A diferencia de otros ámbitos profesionales, como la arquitectura o el diseño, el arte difícilmente puede contribuir a la transformación material efectiva del planeta. No obstante, si algo le ha correspondido a lo largo de su historia, es la posibilidad de estimular el pensamiento y la reflexión sobre los grandes problemas de la humanidad. Como testigos analíticos y sagaces de su tiempo, los artistas jamás han pasado por alto estos temas, sino que los han abordado y los abordan a través de sus herramientas específicas: la simbolización, la metáfora, el señalamiento, la poesía.
Los autores reunidos en esta exposición llaman la atención sobre algunos de los recursos que conforman nuestras vidas. En sus obras la naturaleza aparece con insistencia, pero no desde una mirada idealizada o bucólica, sino más bien como un terreno de tensiones, zozobras y conflictos. A diferencia del land-art, no hay aquí una aproximación formal o estetizada al paisaje. Se trata, en cambio, de pensar en el mundo natural como ese espacio necesario, amado y problemático, del que no obstante sigue dependiendo el futuro de la especie.
Joaquín Fargas diseña unos molinos de viento que aportan su energía a un sistema de enfriamiento, y los ubica sobre la superficie de la Antártida Argentina con el fin de conservar el frío de sus glaciares. La desproporción entre su porte y las infinitas extensiones congeladas llama la atención sobre las dificultades que entraña el desafío de preservar a la mayor reserva de hielo del mundo de los efectos del calentamiento global. La pieza se denomina Don Quijote contra el cambio climático. En contrapartida, el artista crea un conjunto de organismos tecnológicos, a la manera de una nueva especie pobladora, mediante los cuales propone reconocer los aportes de la ciencia a la biodiversidad del planeta.
Una parte importante del esfuerzo científico se orienta hoy hacia el análisis y el control de las variables que permiten diagnosticar el “estado de salud” ecosistémico. Marina Zerbarini nos propone aproximarnos a esas varia- bles en tiempo real, a través de una cartografía lumínica colorida e hipnótica. Su objetivo es generar una conciencia que nos permita trascender el entorno singular en el que vivimos, y que presente al clima y sus efectos como un fenómeno que aúna a todos los pobladores de la Tierra. Concienciar es también llamar la atención e implicar una responsabilidad. La responsabilidad es el eje de la obra de Romina Orazi. En ella, la vida de una planta depende de la acción directa del espectador que debe contribuir con una ayuda (económica) a su supervivencia. El punto neurálgico de la instalación no es la planta en sí ni tampoco el dinero, sino esa decisión que, como decía Jean-Paul Sartre, parte de la libertad individual pero sabiendo que afectará a los demás: el principio básico que posibilita la existencia de toda comunidad humana.

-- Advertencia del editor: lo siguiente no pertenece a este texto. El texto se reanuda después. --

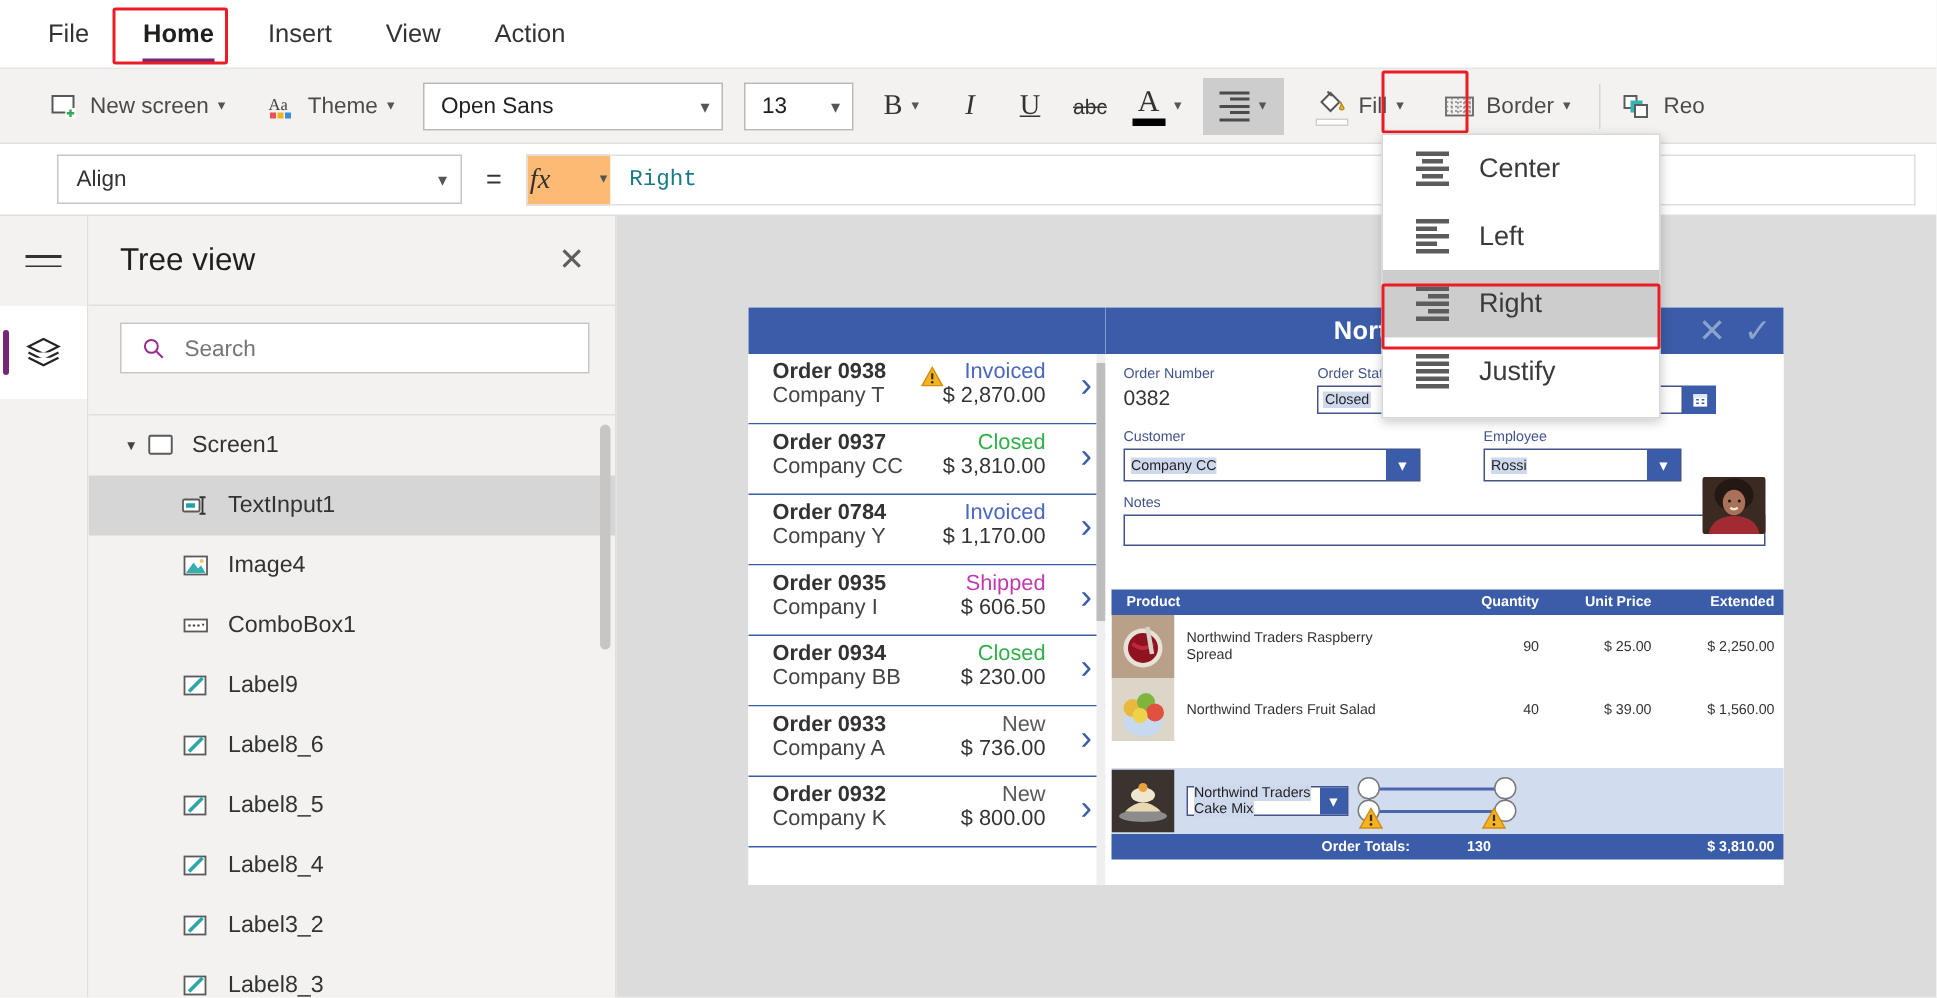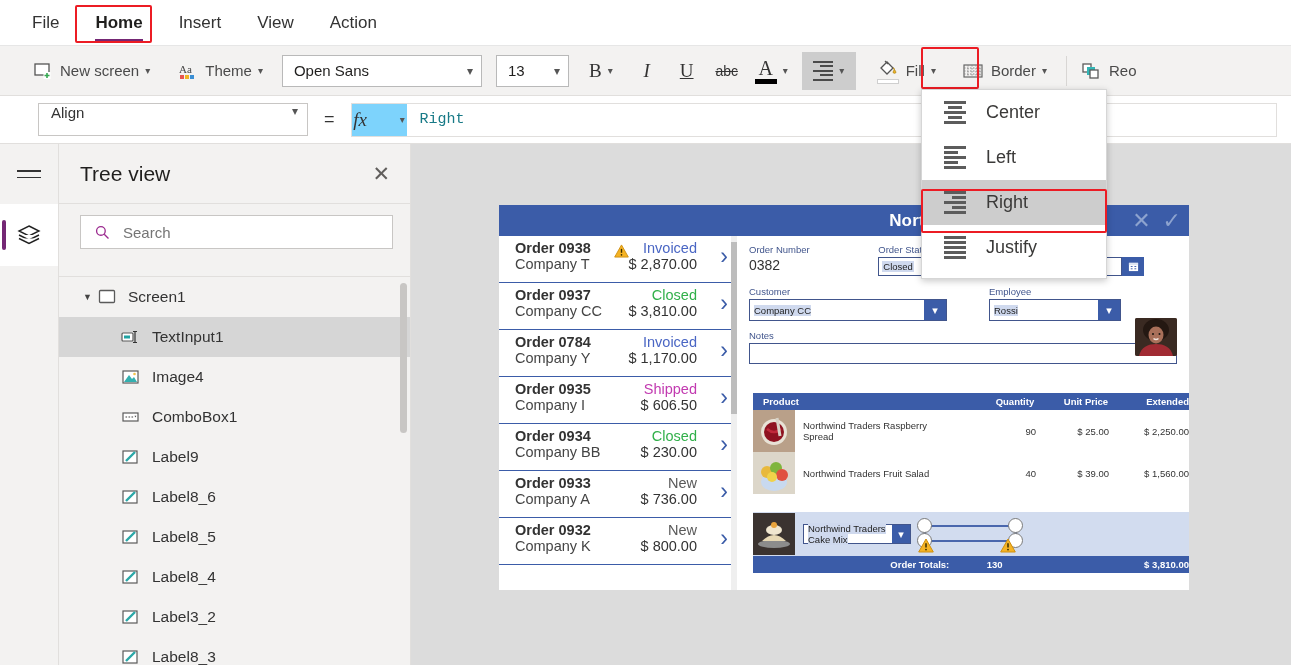"Align" .prop-select { align-items: flex-start -> center }
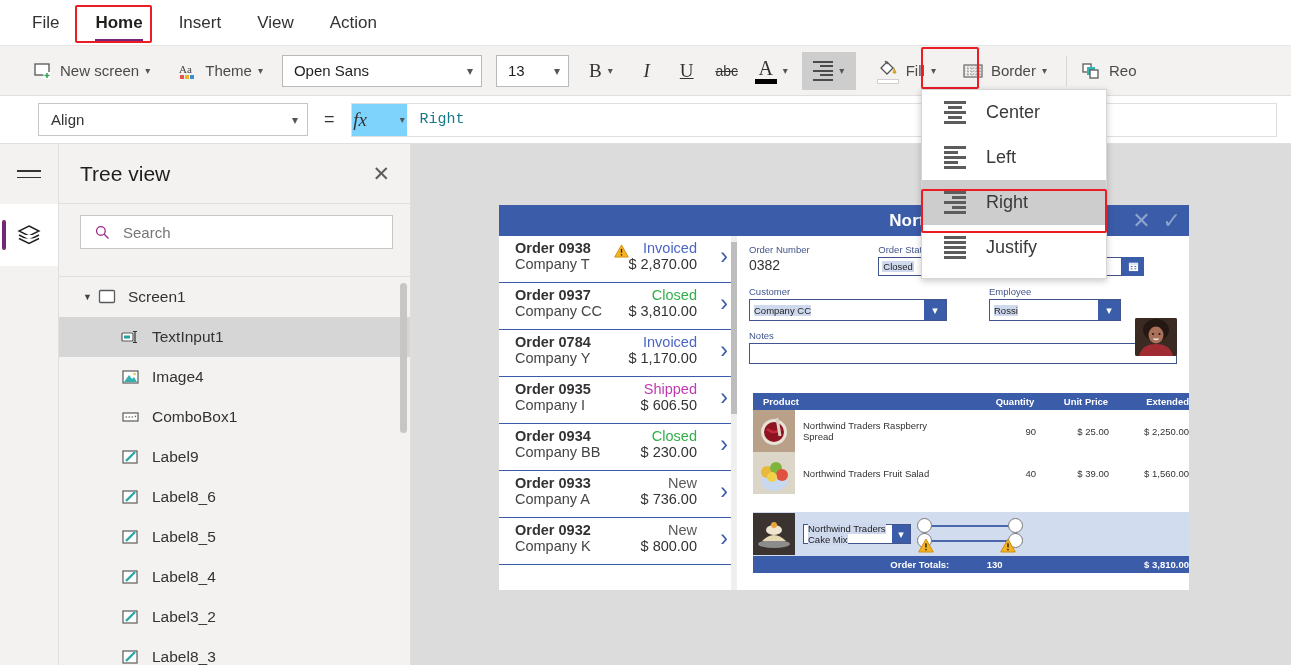"fx" .fx { background: #7dd3fc -> #fdba74 }
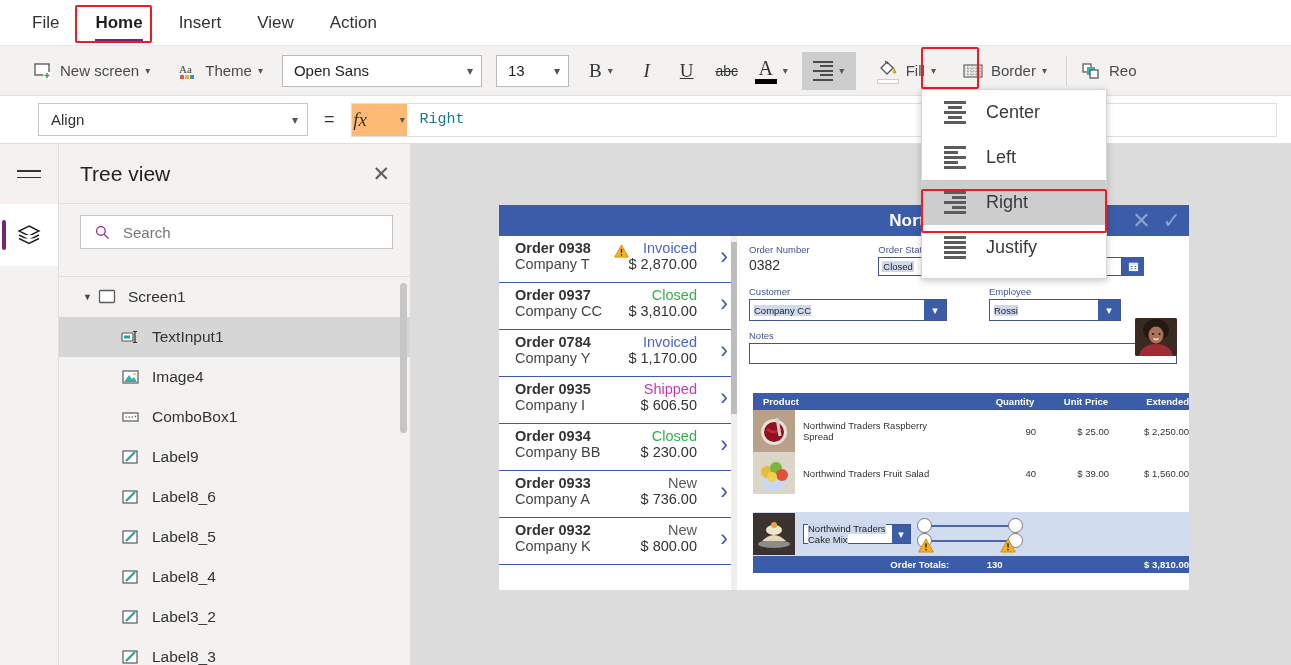"Product" .ptab { left: 16px -> 4px }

Ana Laura Cantera presenta un proyecto iniciado en la región de Altamira, al sur de Brasil. Allí, creó una comunidad de muñecos realizados con plástico biodegradable y fibra de banana –el principal producto de la región– y la sumergió en el Río Preto hasta que la acción del ecosistema ribereño la transformó en una red de células microbianas. Mediante un circuito de cables y electrodos, los muñecos se convirtieron en interfaces para la extracción de energía del agua del río. La reconstrucción de ese circuito en la galería prolonga en la ciudad la generosidad de la naturaleza. Por su parte, Hernán Paganini traslada a la galería la bondad de los bosques. A partir de cortezas y maderas recicladas, construye un enorme tapiz orgánico que funciona como una suerte de manto o de pared, de abrigo o protección. El punto de partida es un recuerdo de infancia en el campo de sus abuelos en San Andrés de Giles; en el almacén, desde una robusta viga, las provisiones colgaban esperando a ser usadas en los momentos justos, respetando los ciclos naturales de abundancia y escasez. Los elementos que componen la instalación provienen del añorado campo familiar.
Finalmente, Daniel Fischer exalta la siempre pródiga vitalidad del universo orgánico, que crece en cualquier superficie, en los espacios más inhóspitos, en los contextos más desfavorables. En el corazón mismo del cubo blanco, donde el arte a veces se refugia de los embates mundo, el artista cultiva una vegetación resistente, en un gesto que nos recuerda que la clave de la sustentabilidad no está en no utilizar los recursos disponibles sino en saber renovarlos. No ya en el gesto de la explotación o de la indiferencia, sino en el del respeto y el abrazo.